Once the minimum standards have been set, we shall at least be able to say that an important element of the uncertainty has been lifted. But we shall still be left with the seemingly intractable problem of inadequate remuneration from local authorities. For those noble Lords who may imagine that this is simply the usual gripe from people who feel vaguely hard done by, let me make it clear what we are talking about. Many local authorities in the face of a very tight financial climate consciously attempt to restrict the flow into care homes of patients for whose costs they will be held responsible. The policy of keeping people in their own homes for as long as possible--a worthy aim in itself--is being stretched far beyond reasonable bounds, with the result that when individuals eventually reach a care home, their degree of need--or "acuity" as it is known--is such as to make them, all too often, high dependency cases.

Many of those entering care homes today would, a few years ago, have been sent straight to a nursing home. If we seek evidence of this, beyond that which we hear anecdotally from care home owners, we need only look as far as the statistics which show the average length of stay in residential homes. The average residential stay is no longer measured in years, it is down to about nine months.

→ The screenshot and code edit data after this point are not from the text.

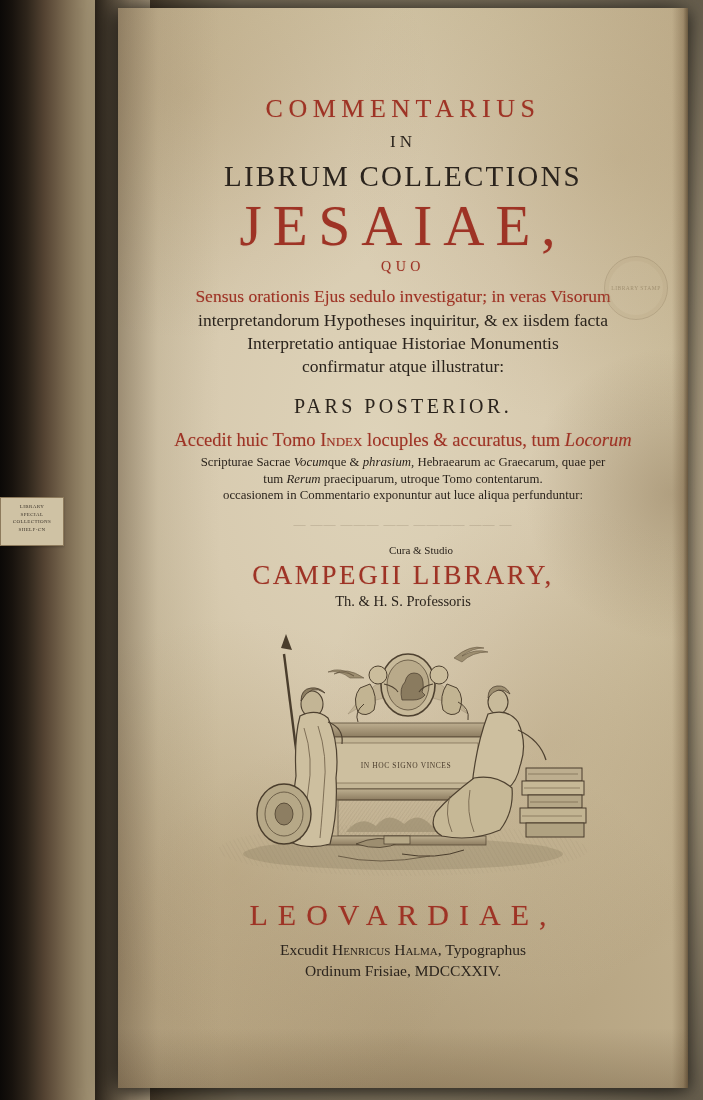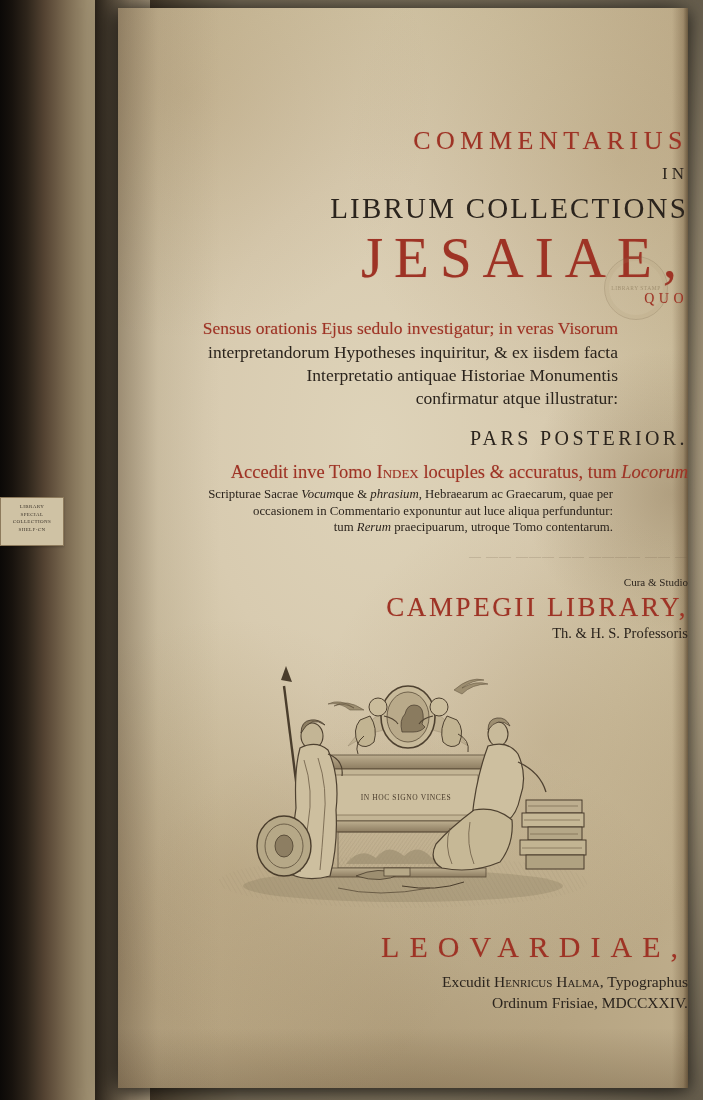"COMMENTARIUS" .content { padding-top: 118px -> 86px; text-align: right -> center }
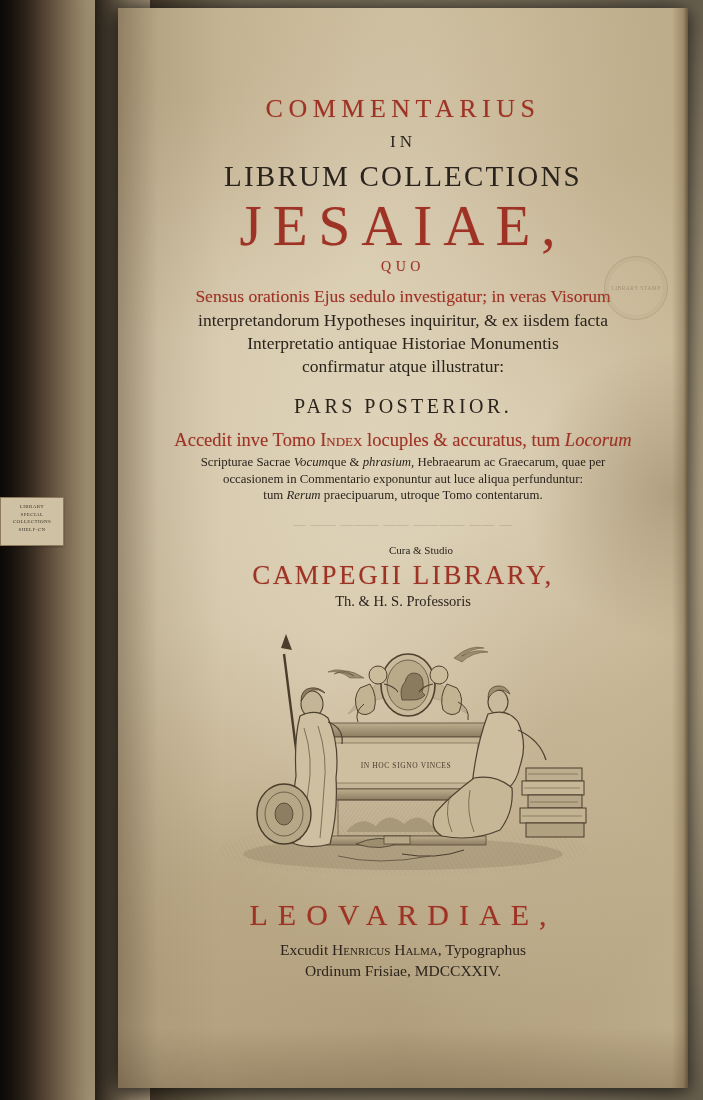"Accedit inve Tomo" span { text: inve -> huic }
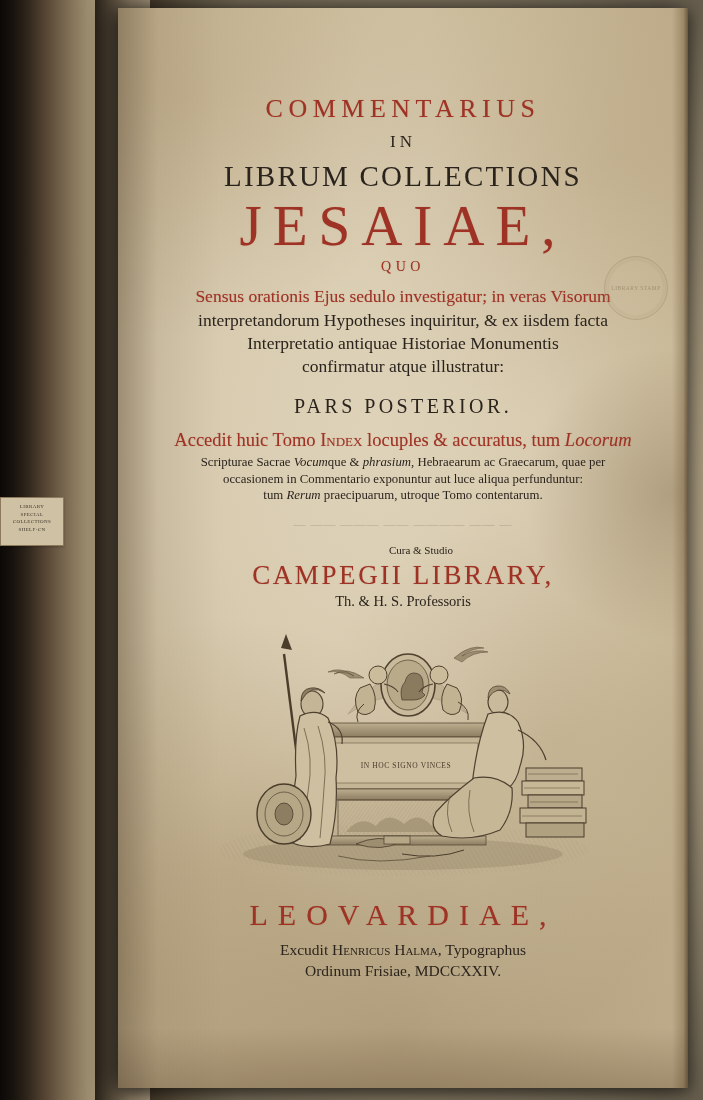"occasionem in Commentario exponuntur aut" div { order: before "tum Rerum praecipuarum, utroque Tomo" -> after "tum Rerum praecipuarum, utroque Tomo" }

Care homes are being asked to look after people with a high level of need for personal care and often nursing care, but are not being remunerated by local authorities for the cost of that care. They are not being paid for it because the assessment process--the process by which social services assesses an individual's level of need--is being fudged. A fee is set which bears no relation to the cost of providing the care. Whereas in normal circumstances a care home would be able to absorb some of the overhead by averaging out staff costs over all its residents, some of whom might need less care than others, they cannot do this if the only clients they are getting from local authorities are the high dependency ones, and not a mix of clients.

At the moment, the system lacks a transparent way of linking fee rates with the inputs needed to serve the needs of residents and of defining those inputs, preferably in advance, in a manner that is fair to all. I am sorry to say that many local authorities out there are abusing their dominant position by threatening care home owners with sanctions unless they agree to accept clients at the rates they are told will be paid.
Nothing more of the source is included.